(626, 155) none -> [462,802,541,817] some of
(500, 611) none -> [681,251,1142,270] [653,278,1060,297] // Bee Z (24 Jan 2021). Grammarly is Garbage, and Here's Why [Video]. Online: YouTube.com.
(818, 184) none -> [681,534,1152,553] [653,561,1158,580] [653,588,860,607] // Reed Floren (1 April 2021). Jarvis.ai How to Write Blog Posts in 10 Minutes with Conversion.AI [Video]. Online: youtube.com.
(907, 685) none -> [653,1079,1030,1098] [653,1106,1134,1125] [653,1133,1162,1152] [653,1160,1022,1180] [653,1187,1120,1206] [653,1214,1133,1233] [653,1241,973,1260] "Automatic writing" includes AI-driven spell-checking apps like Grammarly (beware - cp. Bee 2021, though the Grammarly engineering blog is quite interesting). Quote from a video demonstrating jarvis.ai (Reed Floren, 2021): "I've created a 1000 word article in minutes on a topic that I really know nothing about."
- - -
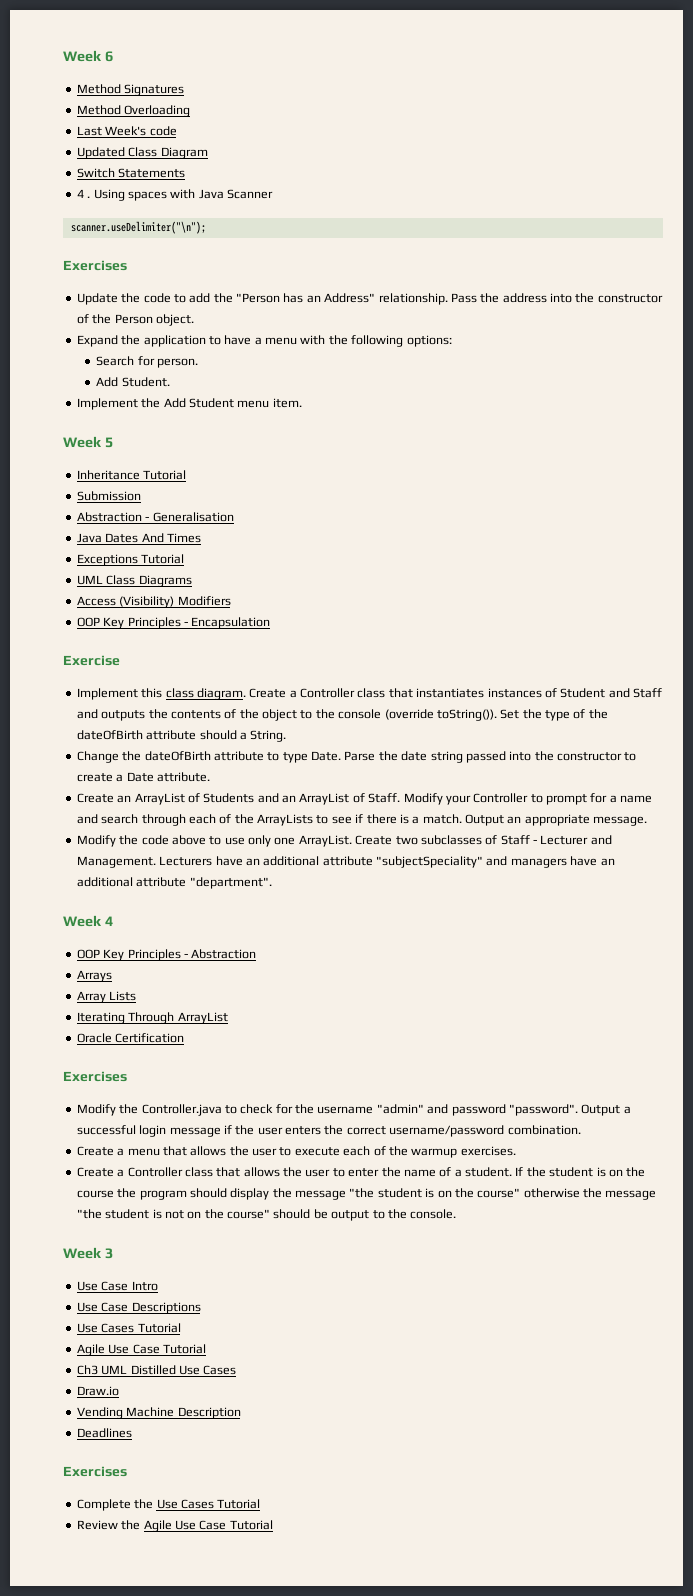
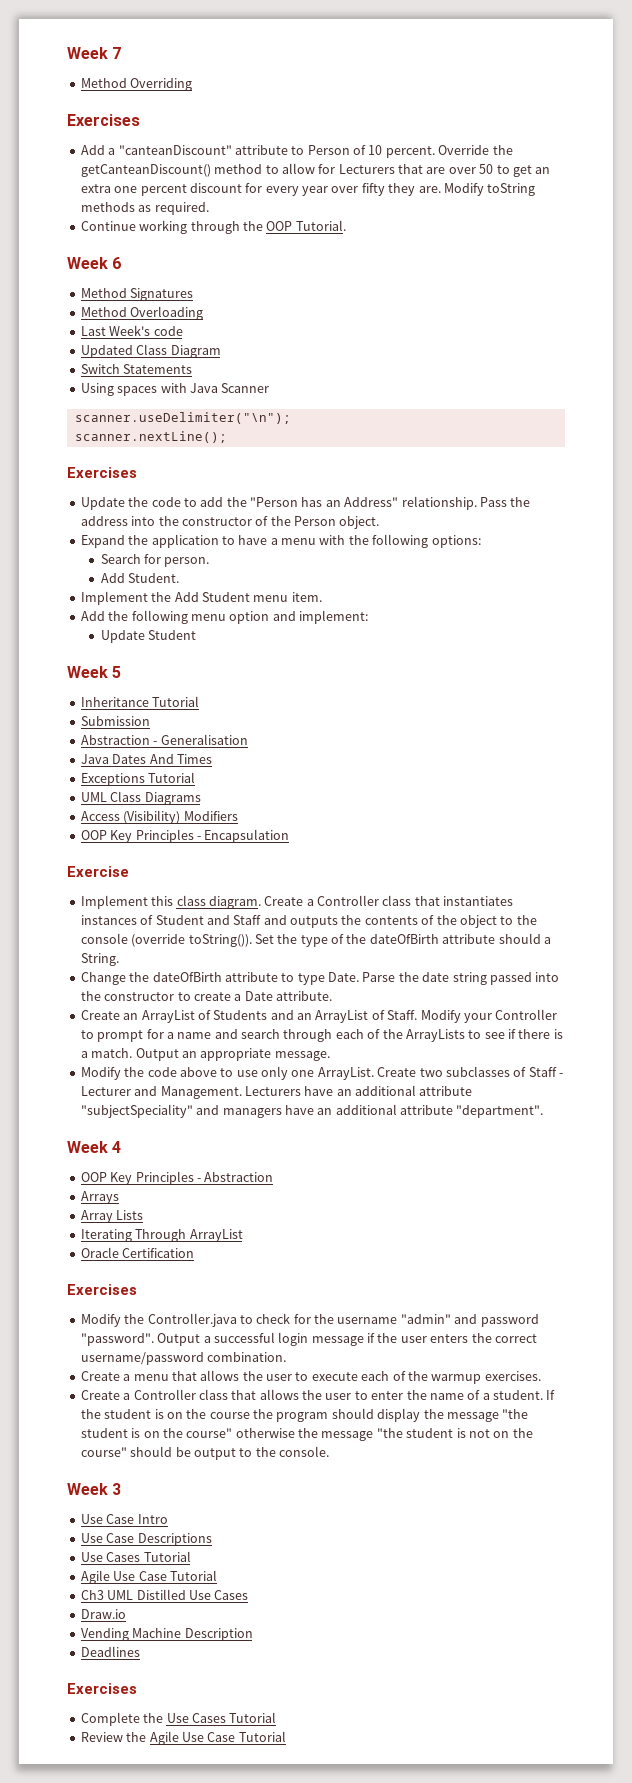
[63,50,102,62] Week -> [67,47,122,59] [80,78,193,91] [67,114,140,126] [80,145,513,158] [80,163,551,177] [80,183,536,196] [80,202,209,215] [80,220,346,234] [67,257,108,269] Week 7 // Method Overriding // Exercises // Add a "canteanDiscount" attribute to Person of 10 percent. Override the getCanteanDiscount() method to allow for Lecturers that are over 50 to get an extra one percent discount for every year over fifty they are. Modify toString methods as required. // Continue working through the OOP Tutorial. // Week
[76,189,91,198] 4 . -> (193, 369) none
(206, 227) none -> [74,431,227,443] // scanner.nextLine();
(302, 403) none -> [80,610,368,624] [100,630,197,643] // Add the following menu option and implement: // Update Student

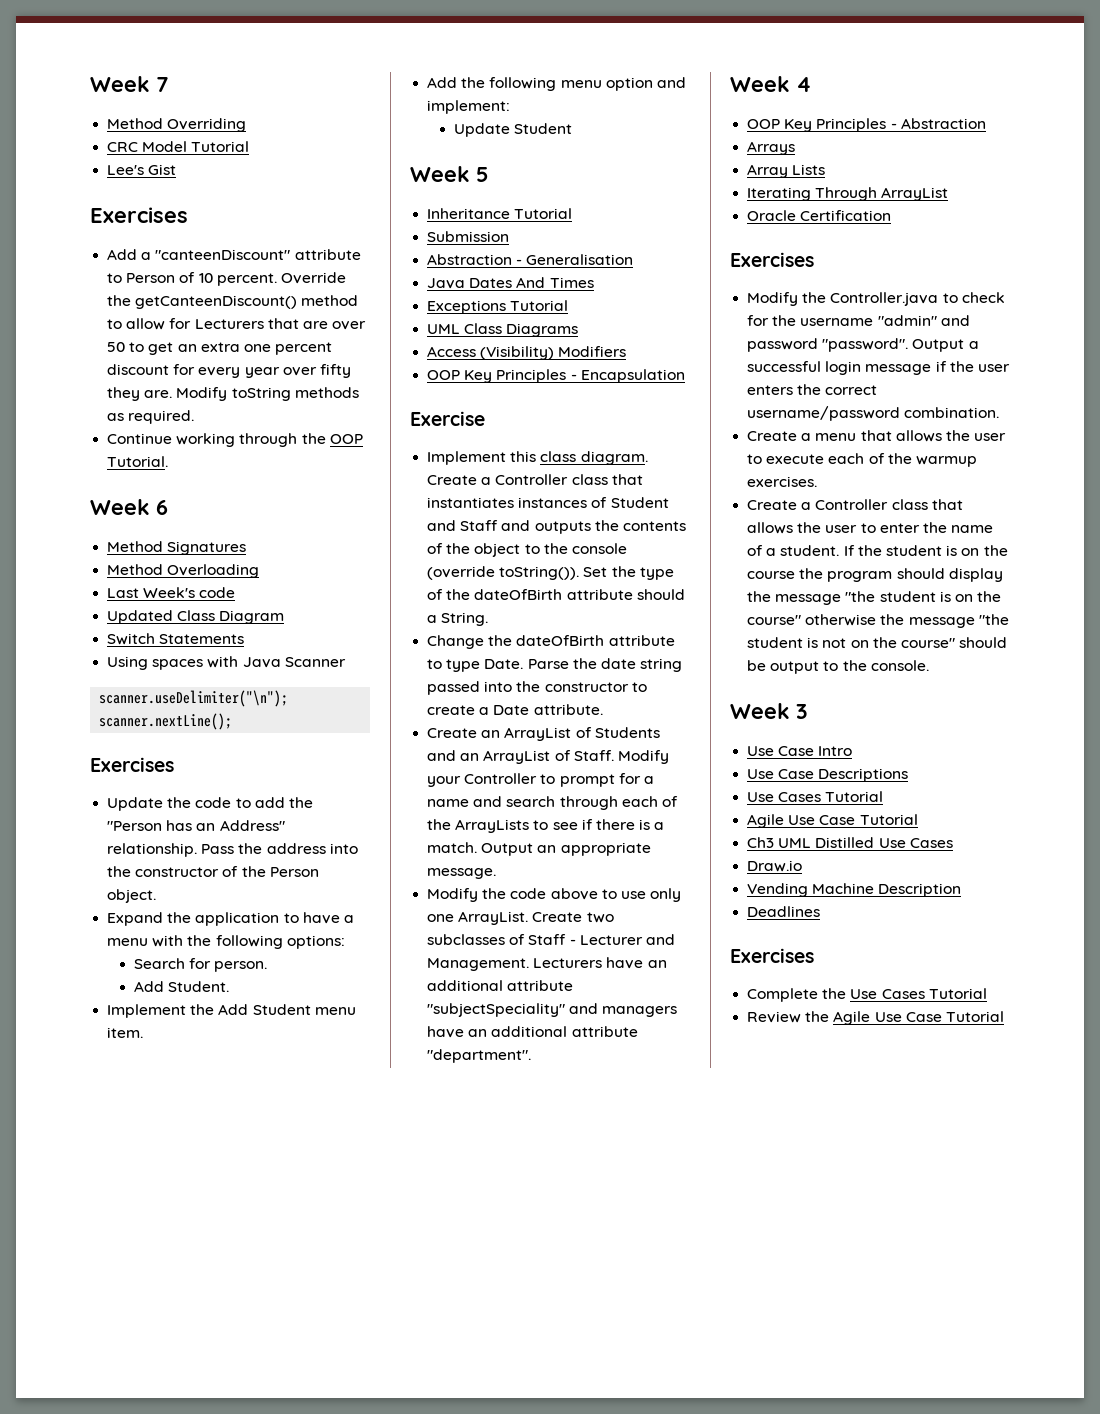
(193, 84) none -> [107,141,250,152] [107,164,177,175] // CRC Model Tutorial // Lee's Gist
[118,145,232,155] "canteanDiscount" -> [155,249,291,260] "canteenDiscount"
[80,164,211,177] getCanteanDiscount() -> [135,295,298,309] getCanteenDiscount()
- - -
Among the entries above, find the line with "(626, 155) none -> [462,802,541,817] some of" and the line with "(500, 611) none"; give again exactly these two lines and all lines between them.

## Response area
(626, 155) none -> [462,802,541,817] some of
(500, 611) none -> [681,251,1142,270] [653,278,1060,297] // Bee Z (24 Jan 2021). Grammarly is Garbage, and Here's Why [Video]. Online: YouTube.com.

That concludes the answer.